WHAT IS NEEDED: The output should be exactly the lines from the one containing "0079416 skoda octavia" through the last line of the records, and only those.

GIVEN ENTRIES:
======

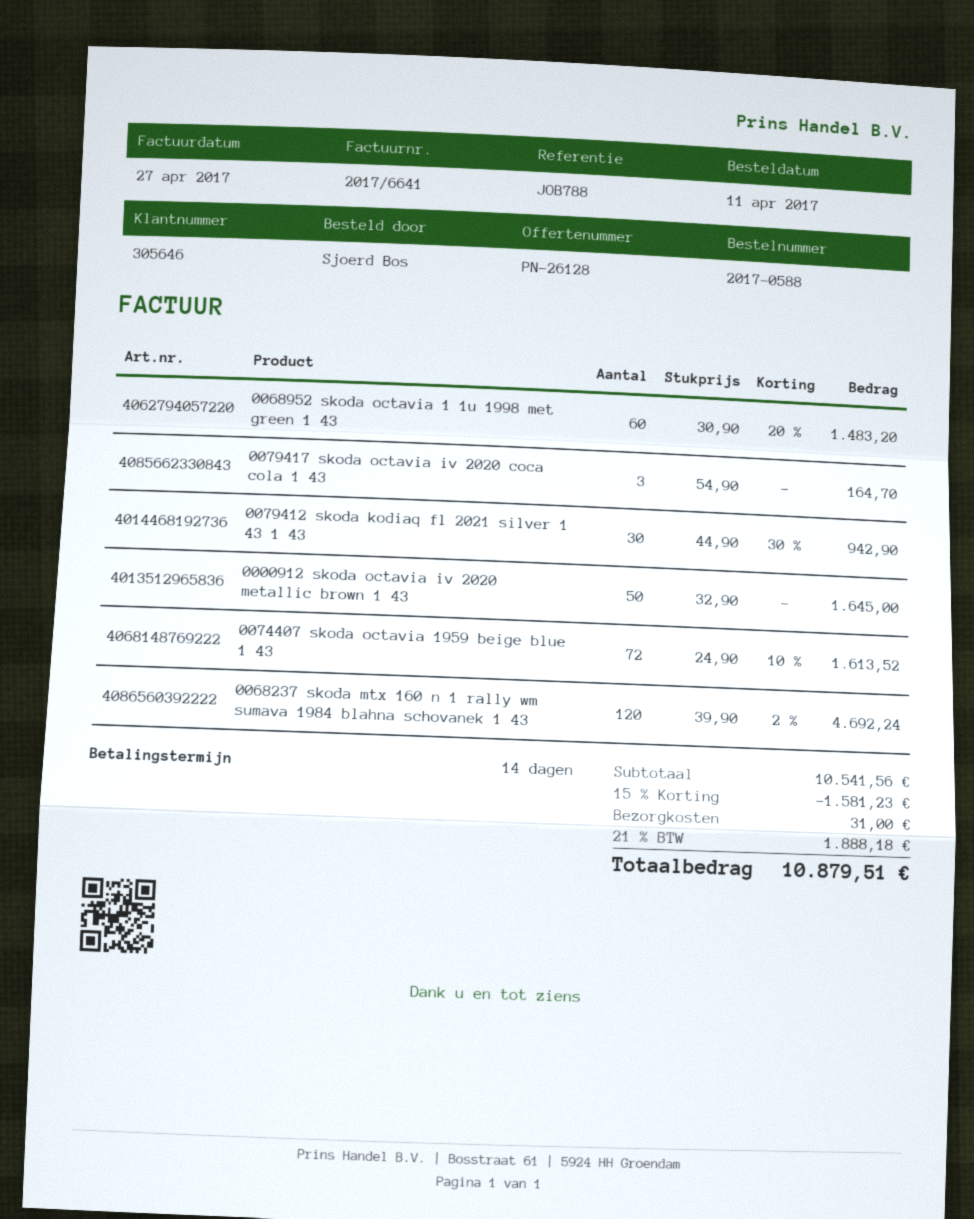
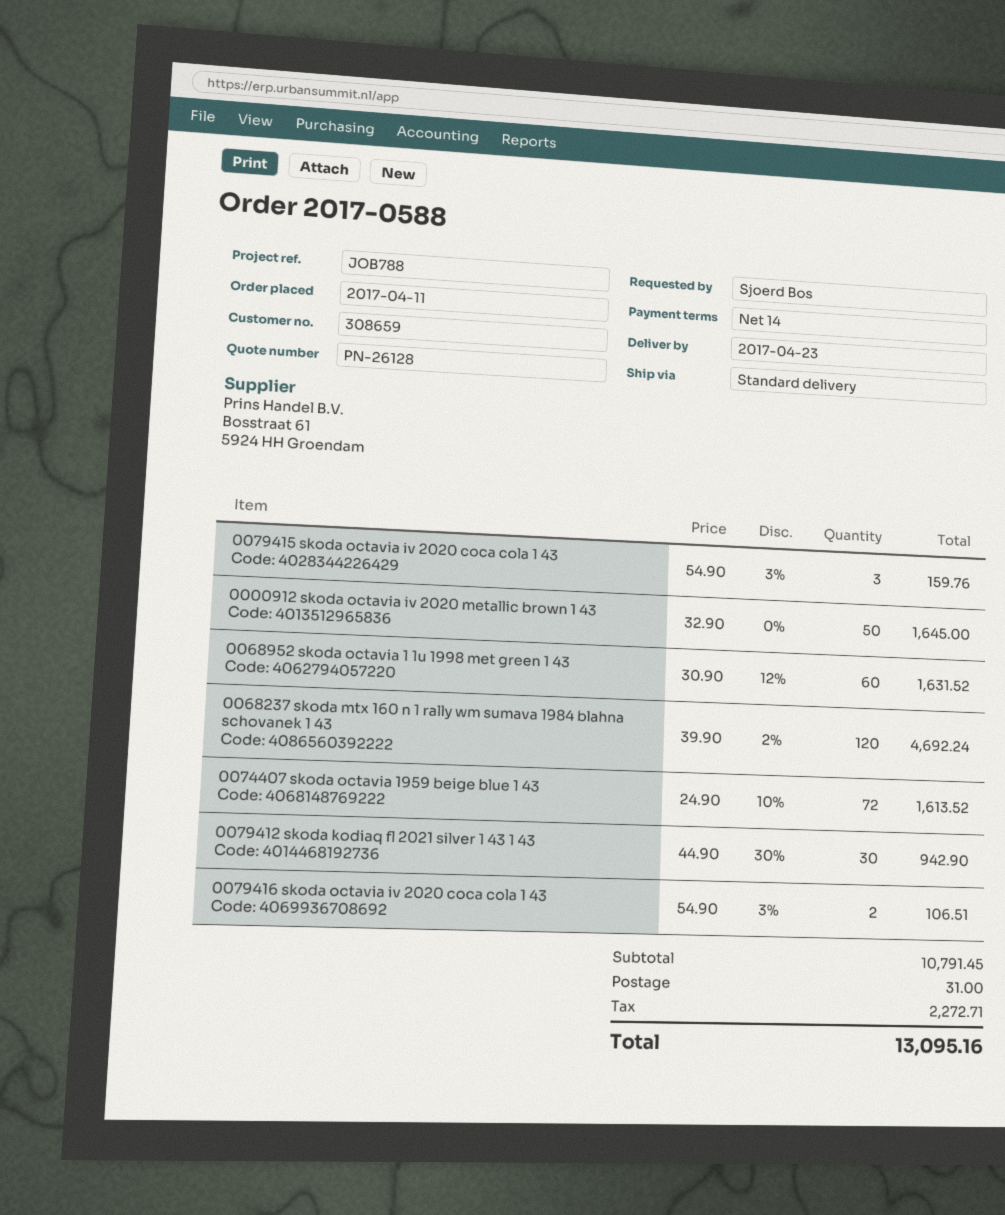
customer number: 305646 -> 308659
0068952 skoda octavia 1 1u 1998 met green 1 43: 60 x 30.90 - 20% = 1483.20 -> 60 x 30.90 - 12% = 1631.52
0079417 skoda octavia iv 2020 coca cola 1 43: 3 x 54.90 = 164.70 -> none
0079415 skoda octavia iv 2020 coca cola 1 43: none -> 3 x 54.90 - 3% = 159.76
0079416 skoda octavia iv 2020 coca cola 1 43: none -> 2 x 54.90 - 3% = 106.51
subtotal: 10541.56 -> 10791.45
discount: 15% = 1581.23 -> none
tax: 1888.18 -> 2272.71
total: 10879.51 -> 13095.16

======

RESPONSE:
0079416 skoda octavia iv 2020 coca cola 1 43: none -> 2 x 54.90 - 3% = 106.51
subtotal: 10541.56 -> 10791.45
discount: 15% = 1581.23 -> none
tax: 1888.18 -> 2272.71
total: 10879.51 -> 13095.16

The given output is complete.